START Information given

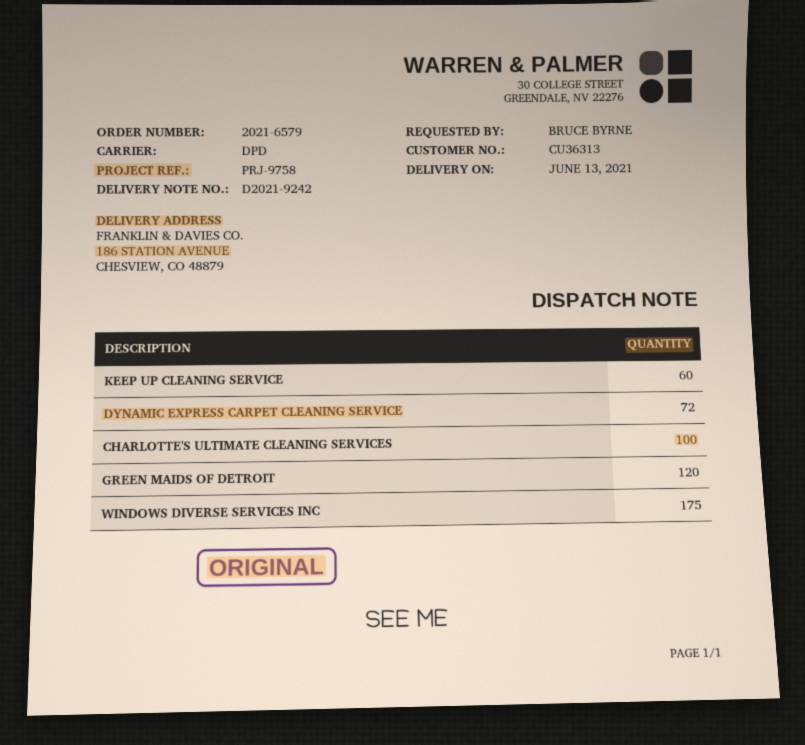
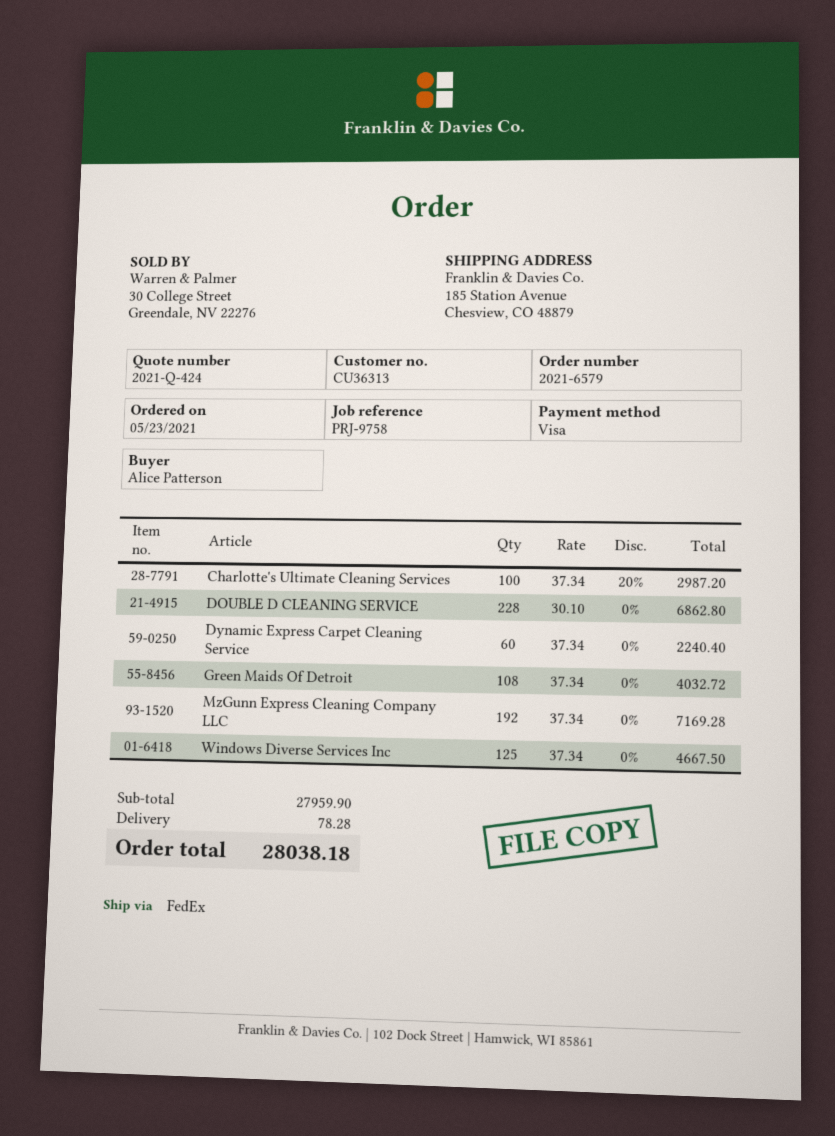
ordered by: BRUCE BYRNE -> Alice Patterson
shipping method: DPD -> FedEx
ship to: 186 STATION AVENUE, CHESVIEW, CO 48879 -> 185 Station Avenue, Chesview, CO 48879
KEEP UP CLEANING SERVICE: 60 -> none
DYNAMIC EXPRESS CARPET CLEANING SERVICE: 72 -> 60
GREEN MAIDS OF DETROIT: 120 -> 108
WINDOWS DIVERSE SERVICES INC: 175 -> 125
DOUBLE D CLEANING SERVICE: none -> 228
MzGunn Express Cleaning Company LLC: none -> 192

END Information given

» **To do**: Set down the entries above exactly; no pictures belong in the copy.

» **Solution to the exercise**:
ordered by: BRUCE BYRNE -> Alice Patterson
shipping method: DPD -> FedEx
ship to: 186 STATION AVENUE, CHESVIEW, CO 48879 -> 185 Station Avenue, Chesview, CO 48879
KEEP UP CLEANING SERVICE: 60 -> none
DYNAMIC EXPRESS CARPET CLEANING SERVICE: 72 -> 60
GREEN MAIDS OF DETROIT: 120 -> 108
WINDOWS DIVERSE SERVICES INC: 175 -> 125
DOUBLE D CLEANING SERVICE: none -> 228
MzGunn Express Cleaning Company LLC: none -> 192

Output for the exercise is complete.